%%

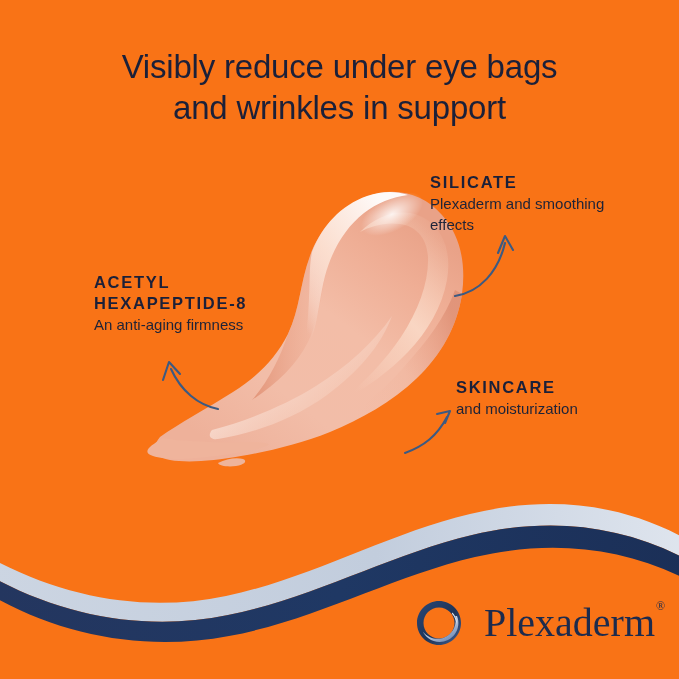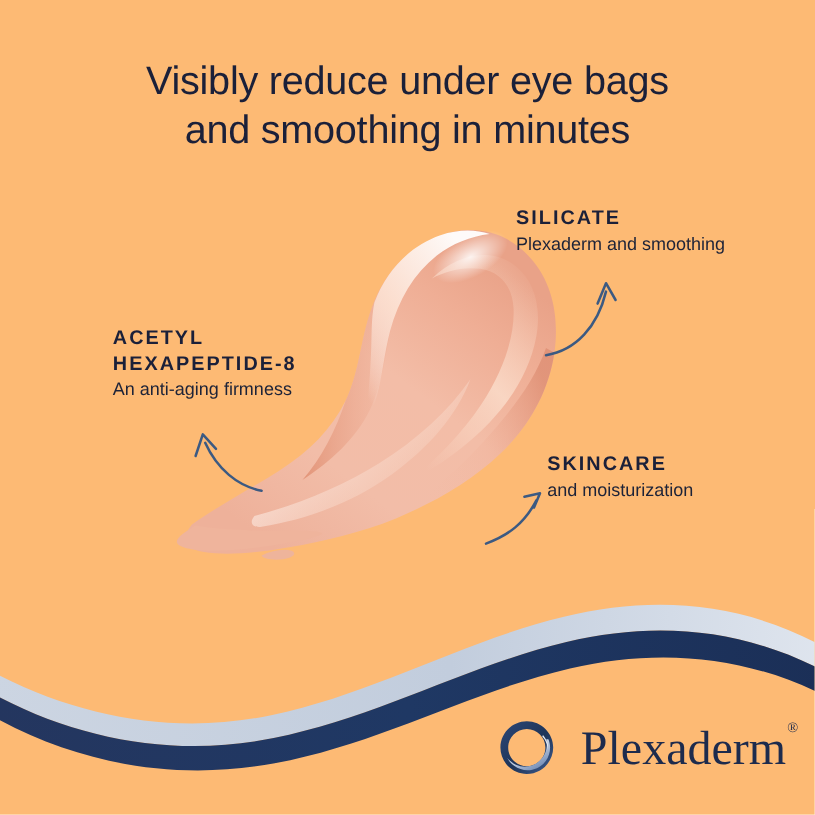--- a/index.html
+++ b/index.html
@@ -14,7 +14,7 @@
     position: relative;
     width: 679px;
     height: 679px;
-    background: #fdba74;
+    background: #f97316;
     overflow: hidden;
   }
 

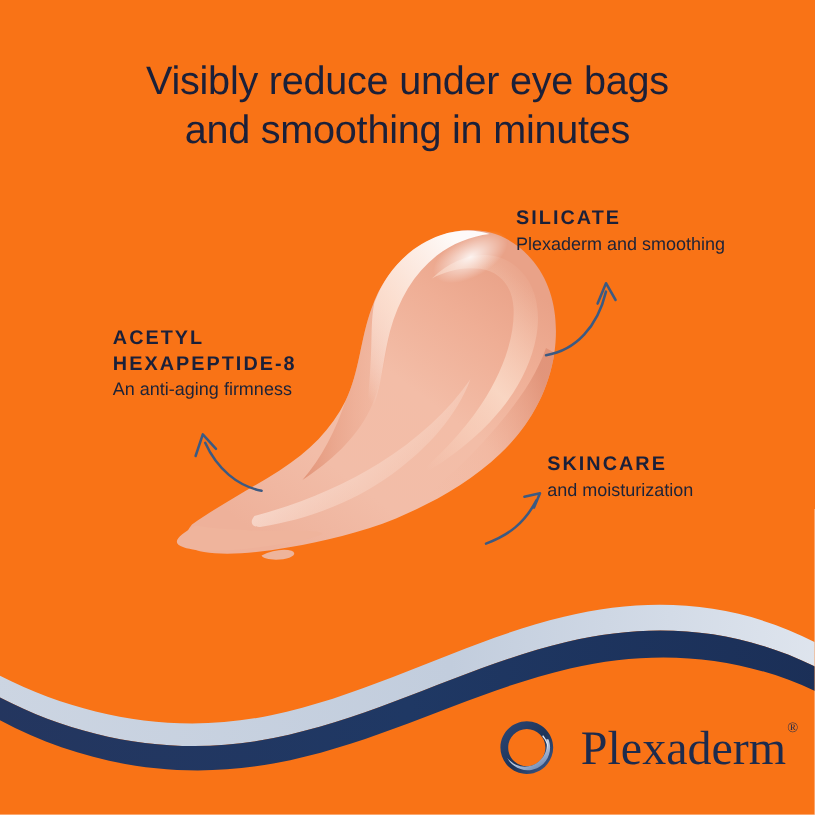--- a/index.html
+++ b/index.html
@@ -128,7 +128,7 @@
 
   <div class="headline">
     <span class="hl-line">Visibly reduce under eye bags</span>
-    <span class="hl-line">and smoothing in minutes</span>
+    <span class="hl-line">and wrinkles in support</span>
   </div>
 
   <svg class="layer" viewBox="0 0 679 679">

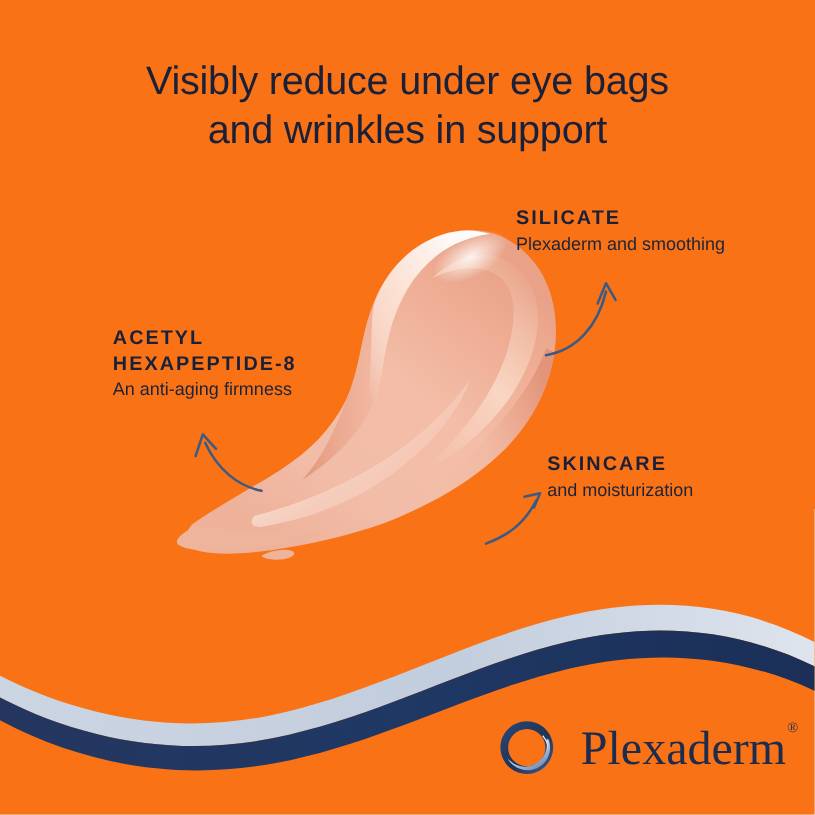--- a/index.html
+++ b/index.html
@@ -244,6 +244,7 @@
   <div class="callout" id="callout-silicate">
     <div class="ing-name">SILICATE</div>
     <div class="ing-desc">Plexaderm and smoothing</div>
+    <div class="ing-desc">effects</div>
   </div>
 
   <div class="callout" id="callout-acetyl">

%%

_Task item_: Each line containing the word "background" needs to be copied from the data above.

_Solution for this problem_:
-    background: #fdba74;
+    background: #f97316;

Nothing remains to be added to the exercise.